Philebus was saying that enjoyment and pleasure and delight, and the class of feelings akin to them, are a good to every living being, whereas I contend, that not these, but wisdom and intelligence and memory, and their kindred, right opinion and true reasoning, are better and more desirable than pleasure for all who are able to partake of them, and that to all such who are or ever will be they are the most advantageous of all things.
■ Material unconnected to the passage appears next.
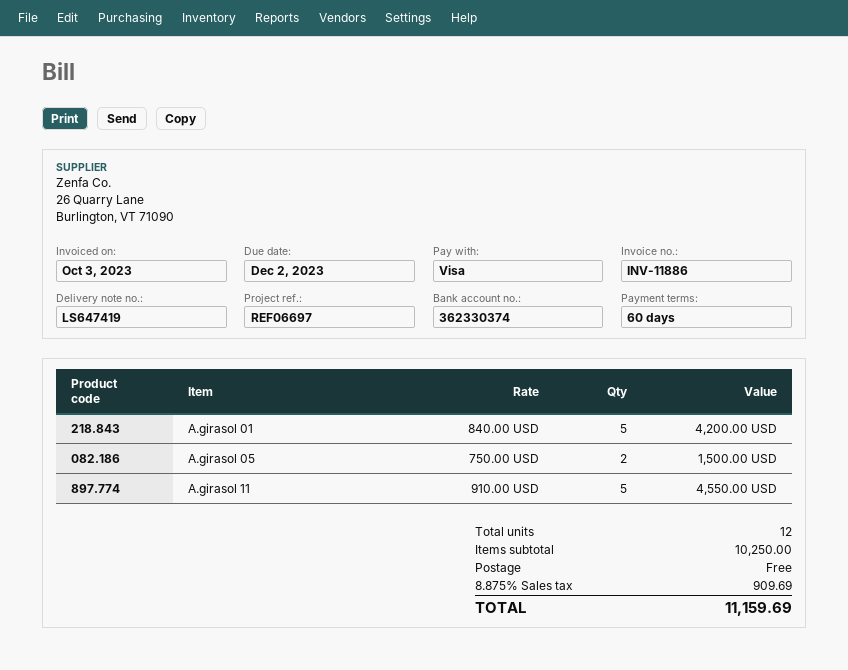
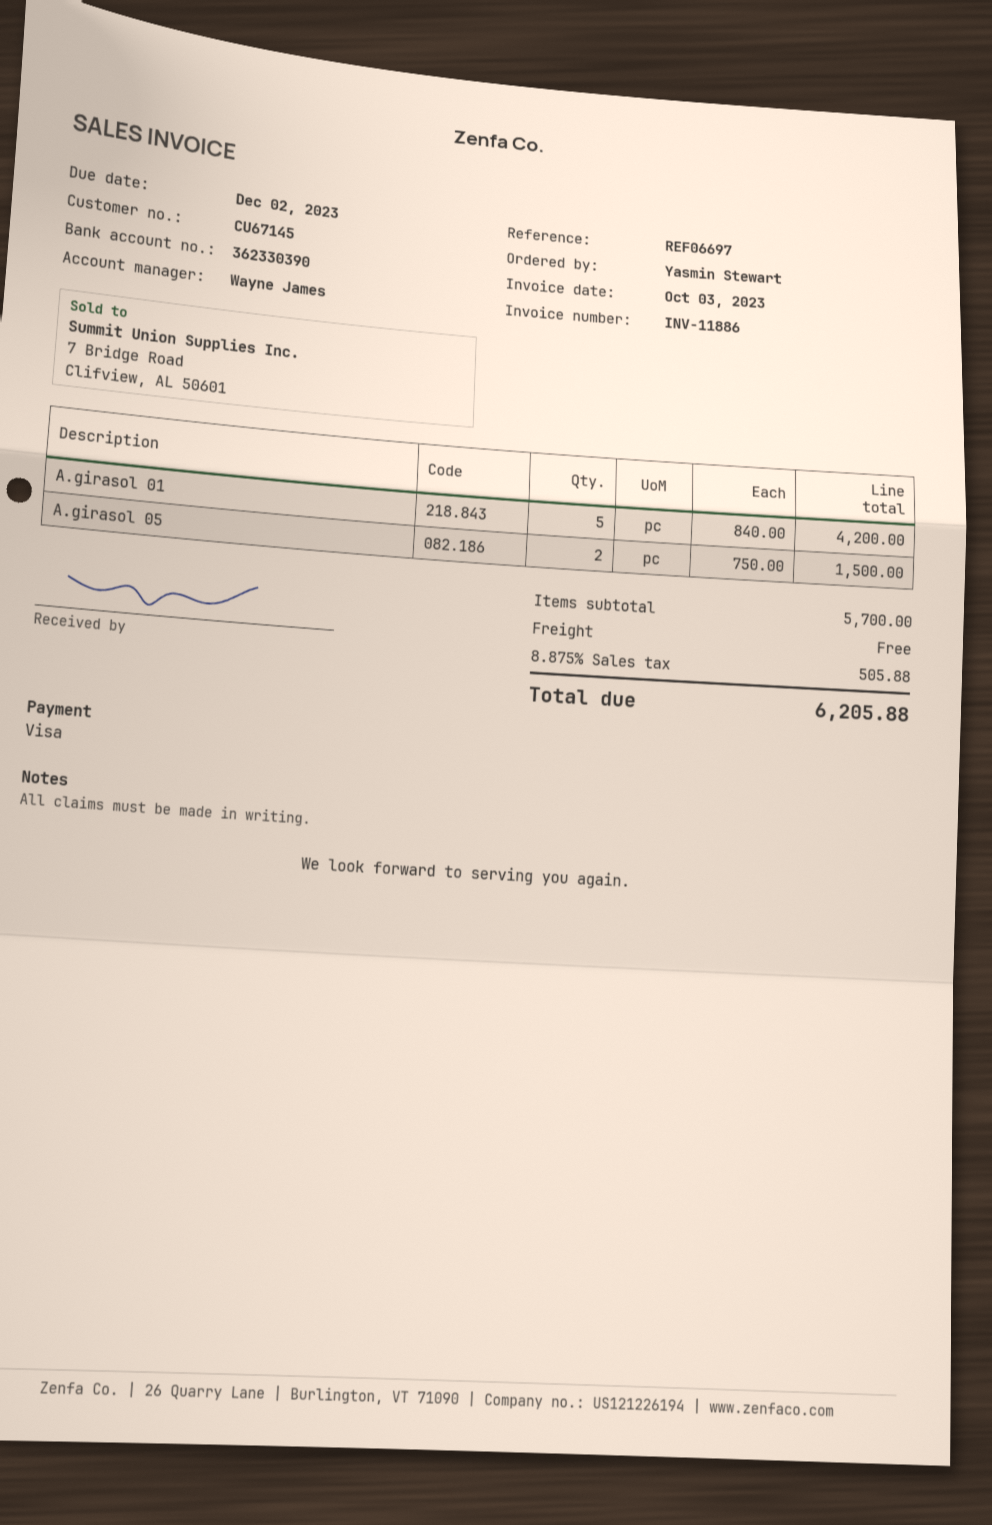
bank account: 362330374 -> 362330390
A.girasol 11: 5 x 910.00 = 4550.00 -> none
subtotal: 10250.00 -> 5700.00
tax: 8.875% = 909.69 -> 8.875% = 505.88
total: 11159.69 -> 6205.88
This contest between a life of ease and pleasure and a life of the mind was already a "rich tradition" among earlier Greek philosophers, and was also dealt with in other dialogues of Plato such as the Gorgias and the Republic. But Socrates and his interlocutors go on to dismiss both pleasure and knowledge as unsatisfactory, reasoning that the truly good is a third type, one of a measured and rational mixture of the two. Socrates already hints that this will be the conclusion in the first lines of the dialogue. The discussion, however, then turns to a complex discussion of which of the two types of life should be awarded second prize. Thought and reason are declared to be winners of this second prize, but in order to reach and explain this conclusion, Socrates expounds a proposed connection between reason and thought and nature, the orderliness of being itself, including the being of happiness and good. Socrates and Protarchus agree that "the body of the universe had a soul, since that body has the same elements as ours, only in every way superior". This argument was also put in the mouth of Socrates by Plato in his Phaedo where Socrates explains that this was a belief he always found lacking in the philosophy of Anaxagoras. Very similar beliefs are reported of Socrates by Plato's less well-known contemporary Xenophon of Athens.

Commentators such as Friedrich Schleiermacher have noted that "the initial question is by no means the only and perhaps not even the main tendency of the conversation" and Paul Friedländer notes further that the dialogue goes beyond not only the "simple question" but also its "simple answer (that the truly good and perfect is above both reason and pleasure, but thought and intelligence are incomparably closer to perfection than pleasure and enjoyment can ever be)".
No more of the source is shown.